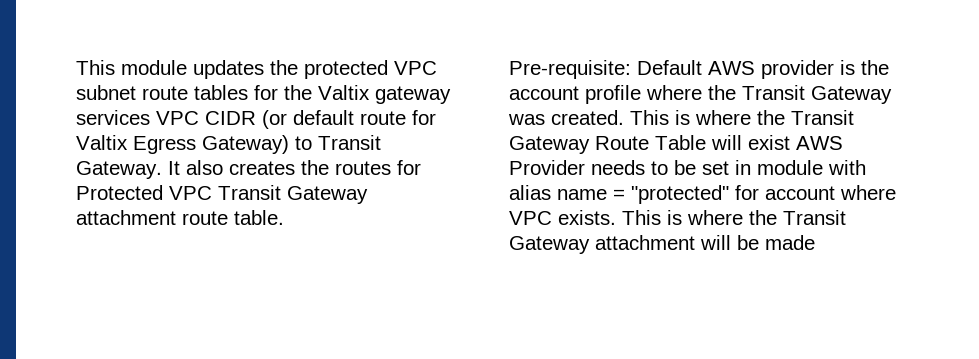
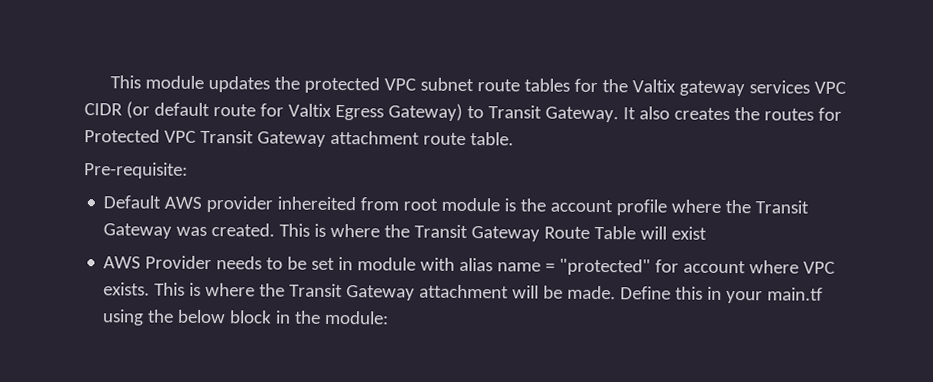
(631, 69) none -> (188, 170) //
(834, 69) none -> [277,196,501,212] inhereited from root module
(790, 142) none -> (708, 233) //
[765,235,815,250] made -> [567,285,824,304] [102,309,390,326] made. Define this in your main.tf using the below block in the module:

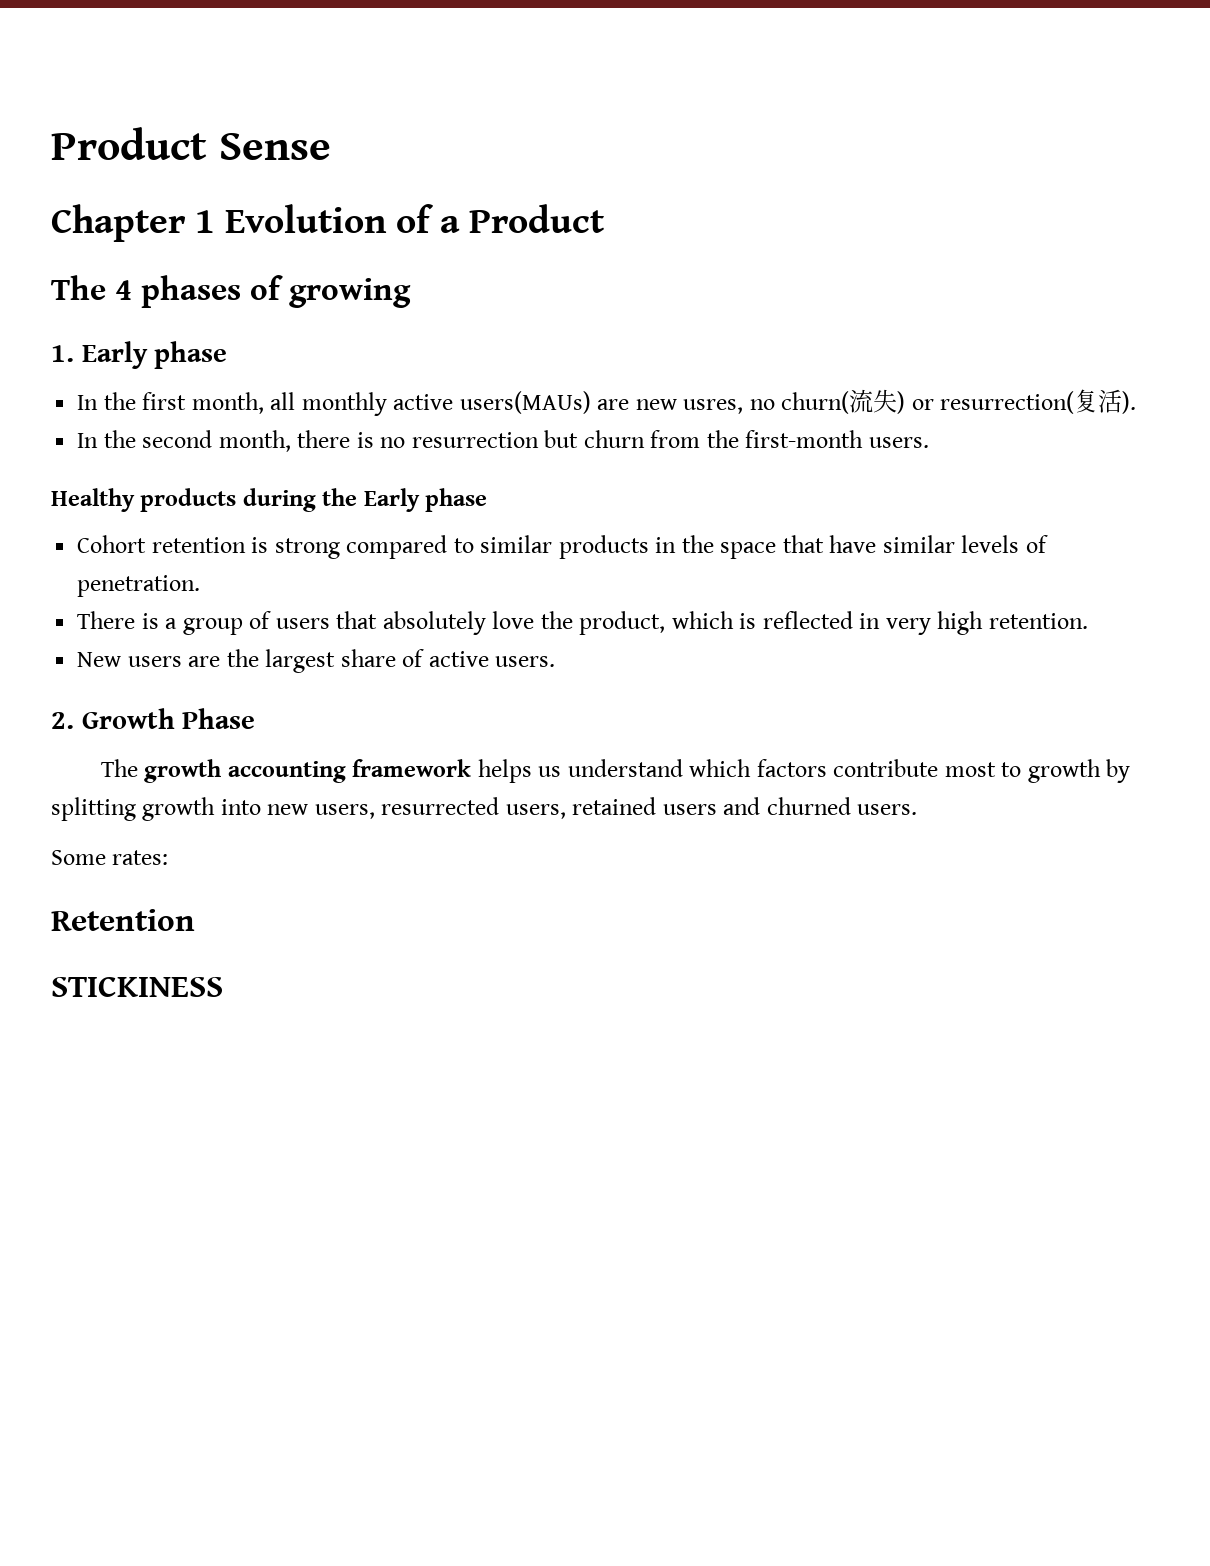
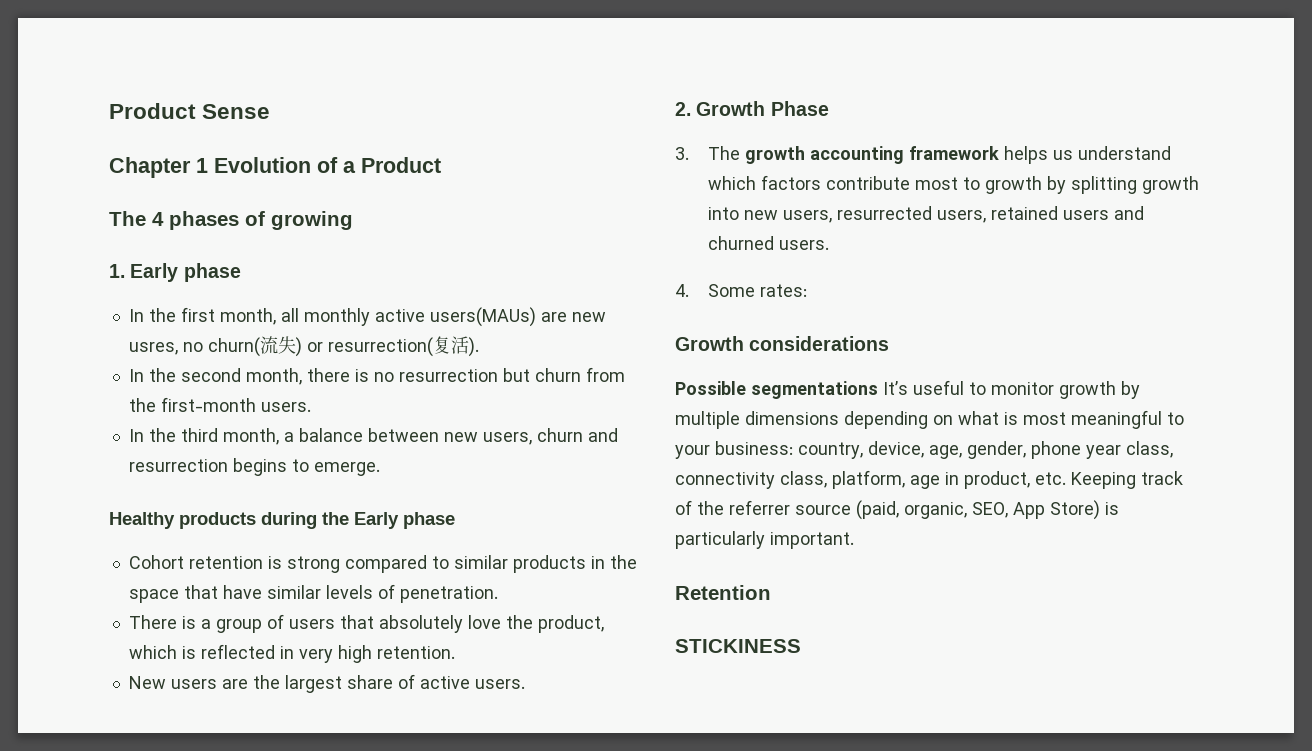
(929, 442) none -> [128,428,618,445] [128,458,380,476] // In the third month, a balance between new users, churn and resurrection begins to emerge.
(256, 718) none -> [675,147,689,160] 3.
(918, 809) none -> [675,284,689,297] 4.
(169, 857) none -> [675,336,890,351] [675,380,1140,399] [675,410,1184,429] [675,441,1173,459] [675,470,1183,489] [675,500,1119,520] [675,531,854,549] // Growth considerations // Possible segmentations It’s useful to monitor growth by multiple dimensions depending on what is most meaningful to your business: country, device, age, gender, phone year class, connectivity class, platform, age in product, etc. Keeping track of the referrer source (paid, organic, SEO, App Store) is particularly important.

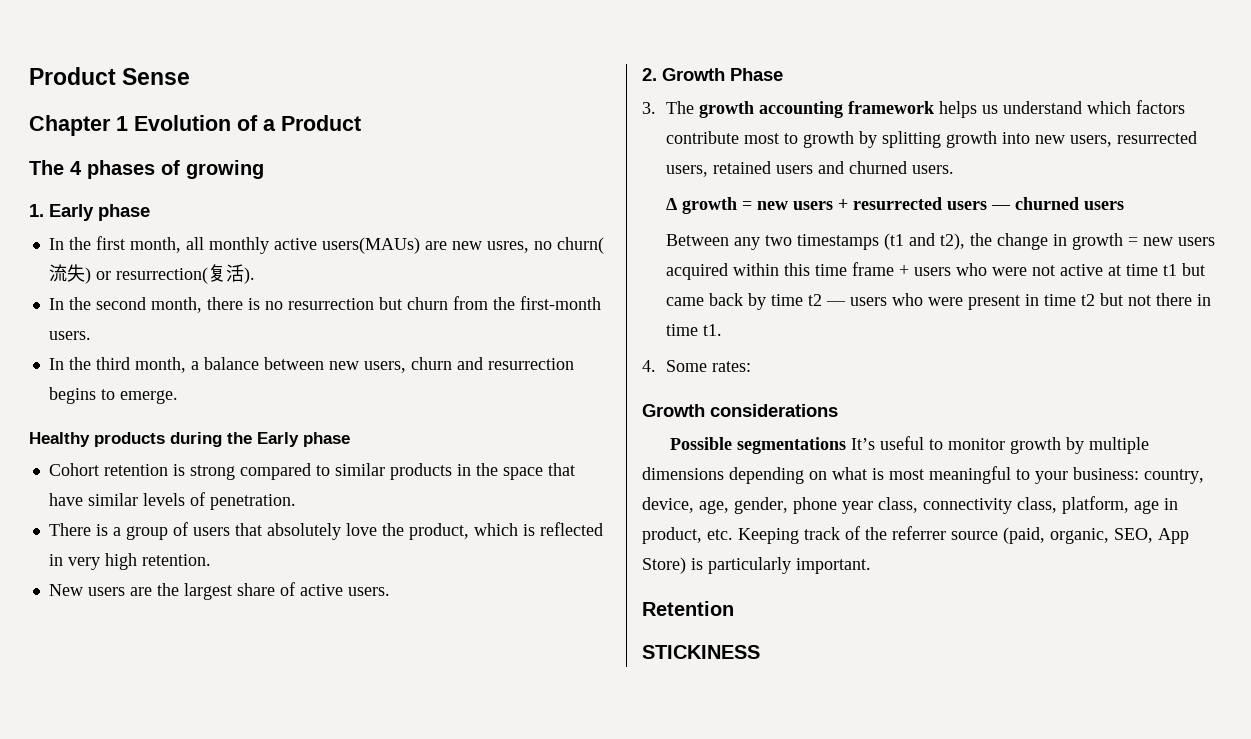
(829, 245) none -> [666,197,1125,214] [666,233,1216,250] [666,262,1206,280] [666,293,1212,310] [666,324,723,336] // Δ growth = new users + resurrected users — churned users // Between any two timestamps (t1 and t2), the change in growth = new users acquired within this time frame + users who were not active at time t1 but came back by time t2 — users who were present in time t2 but not there in time t1.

▶ [GOAL OF THE EXERCISE]: Once you have read the records above, say how many of their lines contain the word "your", giving only that figure.

▶ [ANSWER FOR THIS EXERCISE]: 2